From the first line below to the last, reproduce the material exactly and leave out the images.

★ ★ ★ ★ ★

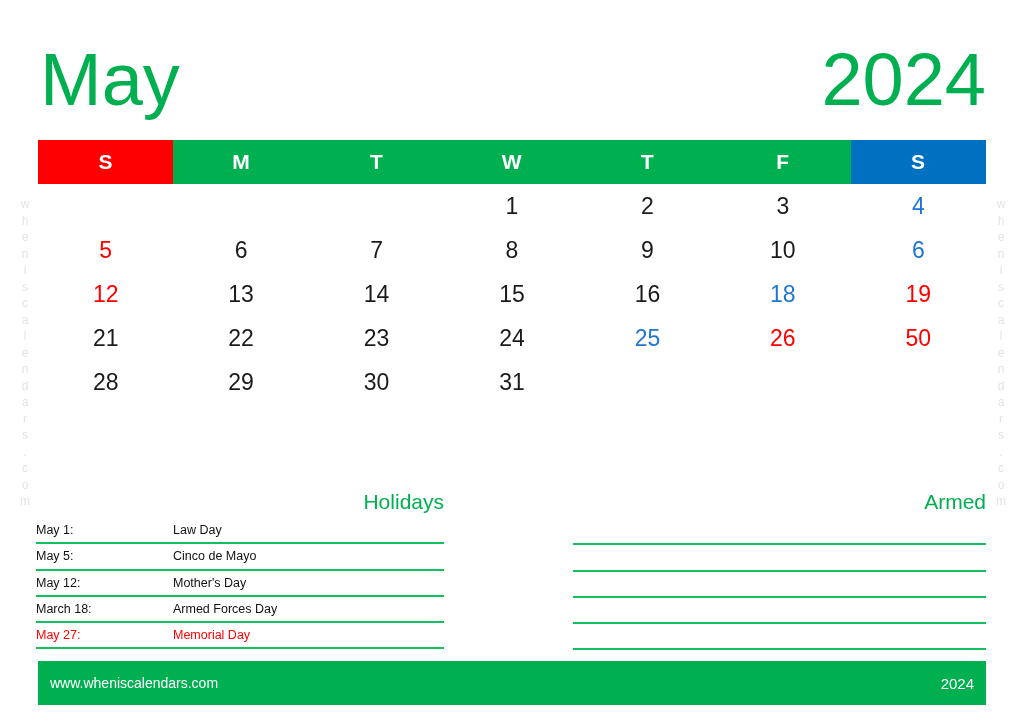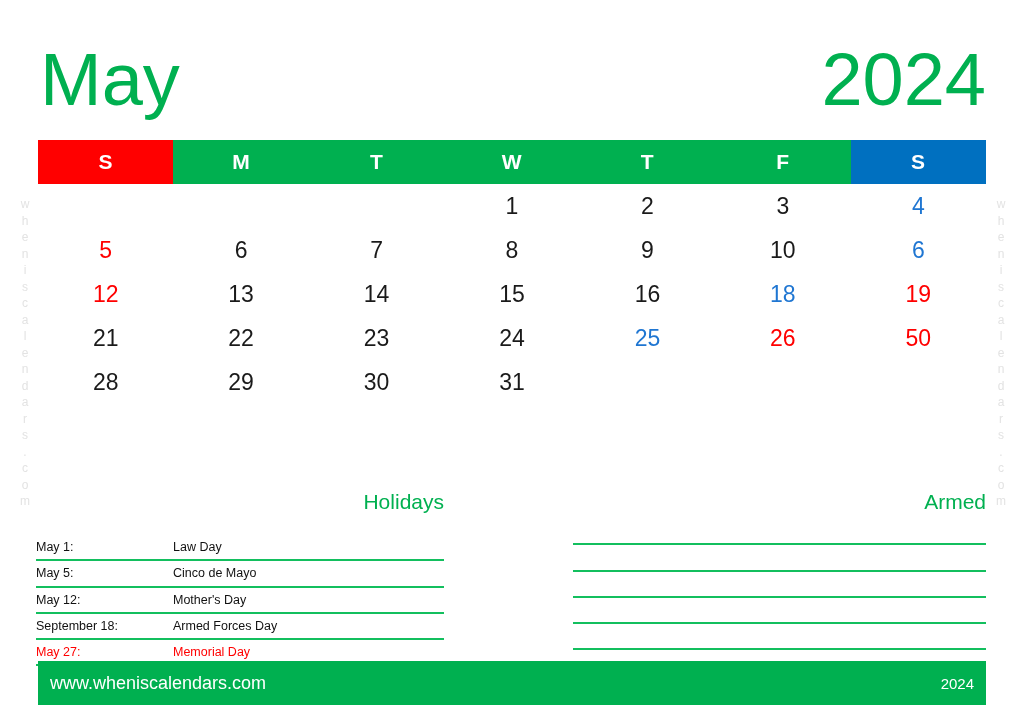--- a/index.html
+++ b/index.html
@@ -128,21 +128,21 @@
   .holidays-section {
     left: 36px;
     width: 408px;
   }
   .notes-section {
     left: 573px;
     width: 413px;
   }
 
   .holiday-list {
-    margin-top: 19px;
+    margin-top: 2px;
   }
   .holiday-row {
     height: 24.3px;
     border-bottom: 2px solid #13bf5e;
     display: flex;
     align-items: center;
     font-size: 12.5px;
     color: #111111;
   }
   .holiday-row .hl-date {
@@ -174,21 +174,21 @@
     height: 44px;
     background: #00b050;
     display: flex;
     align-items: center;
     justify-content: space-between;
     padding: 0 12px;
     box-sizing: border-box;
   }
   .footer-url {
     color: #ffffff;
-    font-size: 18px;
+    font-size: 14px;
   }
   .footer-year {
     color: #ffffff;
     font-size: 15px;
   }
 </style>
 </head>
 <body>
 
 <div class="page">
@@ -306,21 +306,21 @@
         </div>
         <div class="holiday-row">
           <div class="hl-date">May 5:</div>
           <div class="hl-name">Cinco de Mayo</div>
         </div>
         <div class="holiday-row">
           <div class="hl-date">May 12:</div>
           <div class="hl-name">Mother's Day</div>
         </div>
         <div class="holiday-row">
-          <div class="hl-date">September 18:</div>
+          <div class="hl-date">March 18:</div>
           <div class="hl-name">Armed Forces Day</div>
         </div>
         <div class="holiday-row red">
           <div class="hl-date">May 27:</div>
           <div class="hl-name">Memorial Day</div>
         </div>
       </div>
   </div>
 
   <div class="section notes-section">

★ ★ ★ ★ ★

__RESPONSE TO THIS EXERCISE__
--- a/index.html
+++ b/index.html
@@ -128,21 +128,21 @@
   .holidays-section {
     left: 36px;
     width: 408px;
   }
   .notes-section {
     left: 573px;
     width: 413px;
   }
 
   .holiday-list {
-    margin-top: 19px;
+    margin-top: 2px;
   }
   .holiday-row {
     height: 24.3px;
     border-bottom: 2px solid #13bf5e;
     display: flex;
     align-items: center;
     font-size: 12.5px;
     color: #111111;
   }
   .holiday-row .hl-date {
@@ -174,21 +174,21 @@
     height: 44px;
     background: #00b050;
     display: flex;
     align-items: center;
     justify-content: space-between;
     padding: 0 12px;
     box-sizing: border-box;
   }
   .footer-url {
     color: #ffffff;
-    font-size: 18px;
+    font-size: 14px;
   }
   .footer-year {
     color: #ffffff;
     font-size: 15px;
   }
 </style>
 </head>
 <body>
 
 <div class="page">
@@ -306,21 +306,21 @@
         </div>
         <div class="holiday-row">
           <div class="hl-date">May 5:</div>
           <div class="hl-name">Cinco de Mayo</div>
         </div>
         <div class="holiday-row">
           <div class="hl-date">May 12:</div>
           <div class="hl-name">Mother's Day</div>
         </div>
         <div class="holiday-row">
-          <div class="hl-date">September 18:</div>
+          <div class="hl-date">March 18:</div>
           <div class="hl-name">Armed Forces Day</div>
         </div>
         <div class="holiday-row red">
           <div class="hl-date">May 27:</div>
           <div class="hl-name">Memorial Day</div>
         </div>
       </div>
   </div>
 
   <div class="section notes-section">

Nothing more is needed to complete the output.